*MATERIAL FOR THIS EXERCISE*.
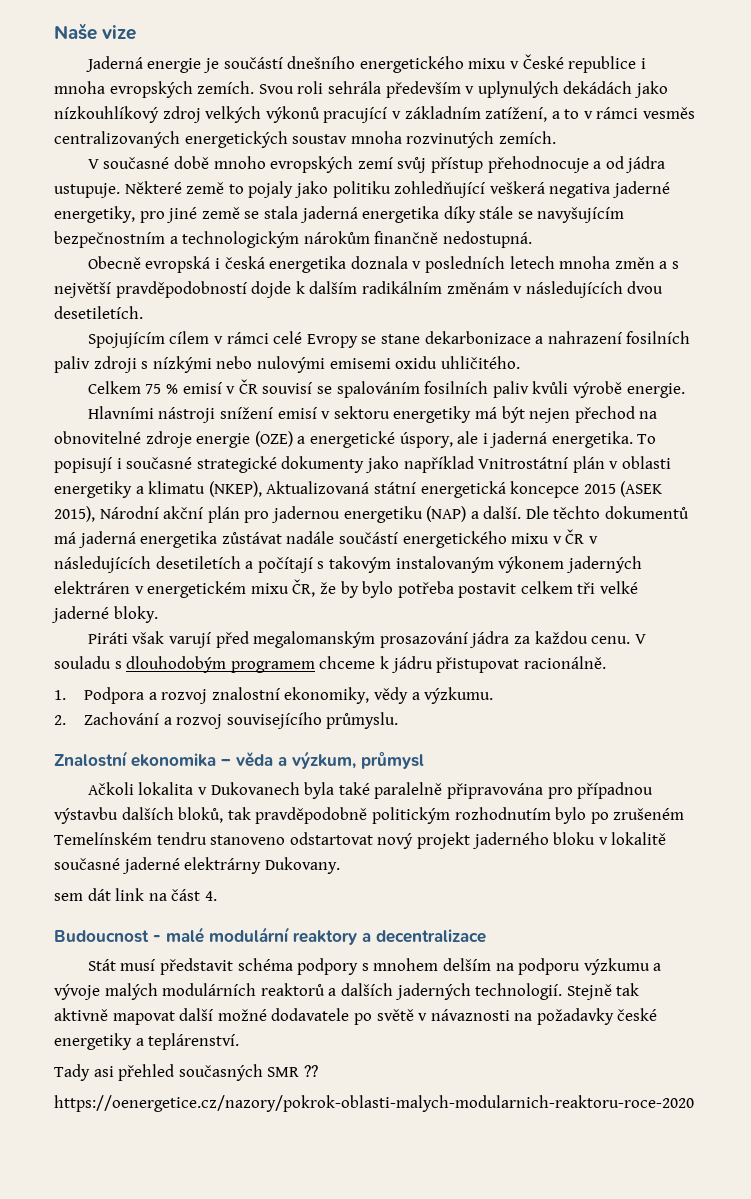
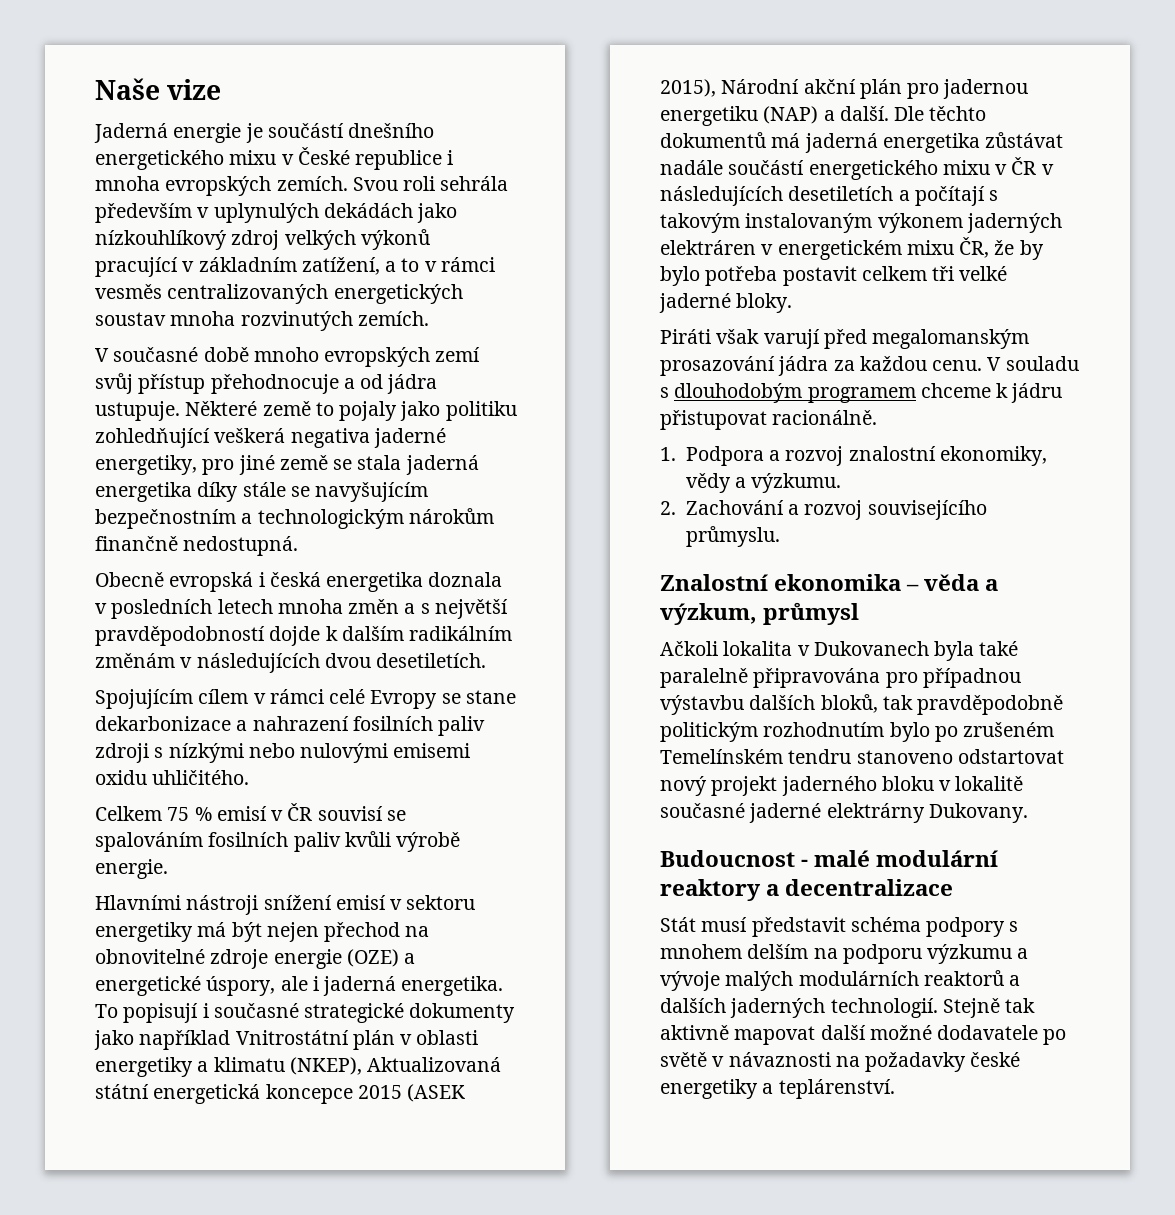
[54,888,217,901] // sem dát link na část 4. -> (1028, 813) none
[54,1064,318,1081] [54,1095,694,1112] // Tady asi přehled současných SMR ?? // https://oenergetice.cz/nazory/pokrok-oblasti-malych-modularnich-reaktoru-roce-2020 -> (895, 1089) none

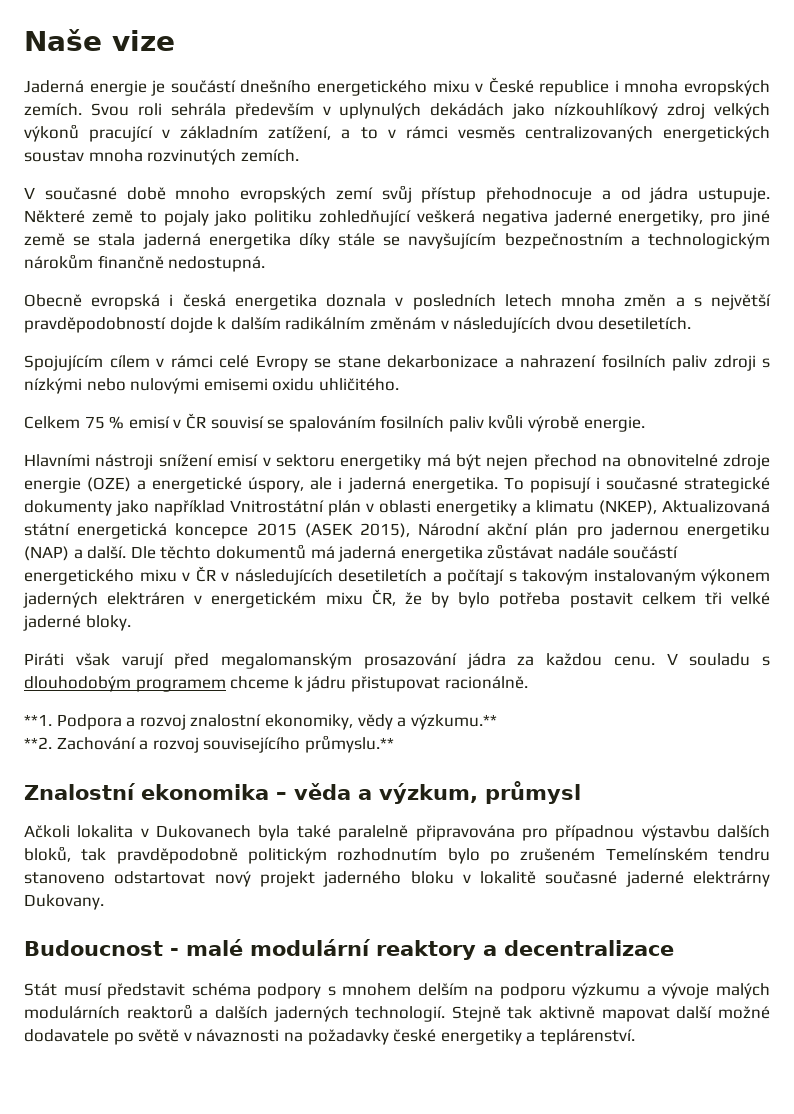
[660,447,676,461] 1. -> [24,714,52,726] **1.
[751,473,842,493] [660,501,676,515] výzkumu. // 2. -> [410,714,497,730] [24,737,52,749] výzkumu.** // **2.
[685,526,780,547] průmyslu. -> [304,735,394,753] průmyslu.**

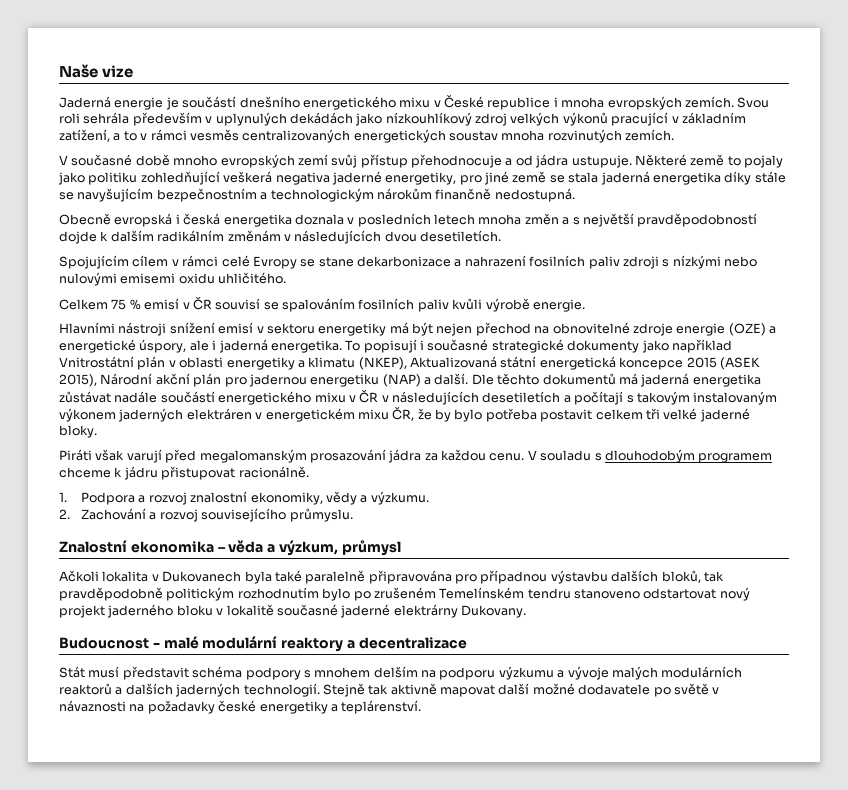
[24,714,52,726] **1. -> [59,492,67,502] 1.
[410,714,497,730] [24,737,52,749] výzkumu.** // **2. -> [370,491,429,505] [59,509,70,519] výzkumu. // 2.
[304,735,394,753] průmyslu.** -> [289,508,353,522] průmyslu.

*EXERCISE DETAILS*. Go through the preceding material and copy each line that has the word "výzkumu".

*OUTPUT*.
[751,473,842,493] [660,501,676,515] výzkumu. // 2. -> [410,714,497,730] [24,737,52,749] výzkumu.** // **2.
[410,714,497,730] [24,737,52,749] výzkumu.** // **2. -> [370,491,429,505] [59,509,70,519] výzkumu. // 2.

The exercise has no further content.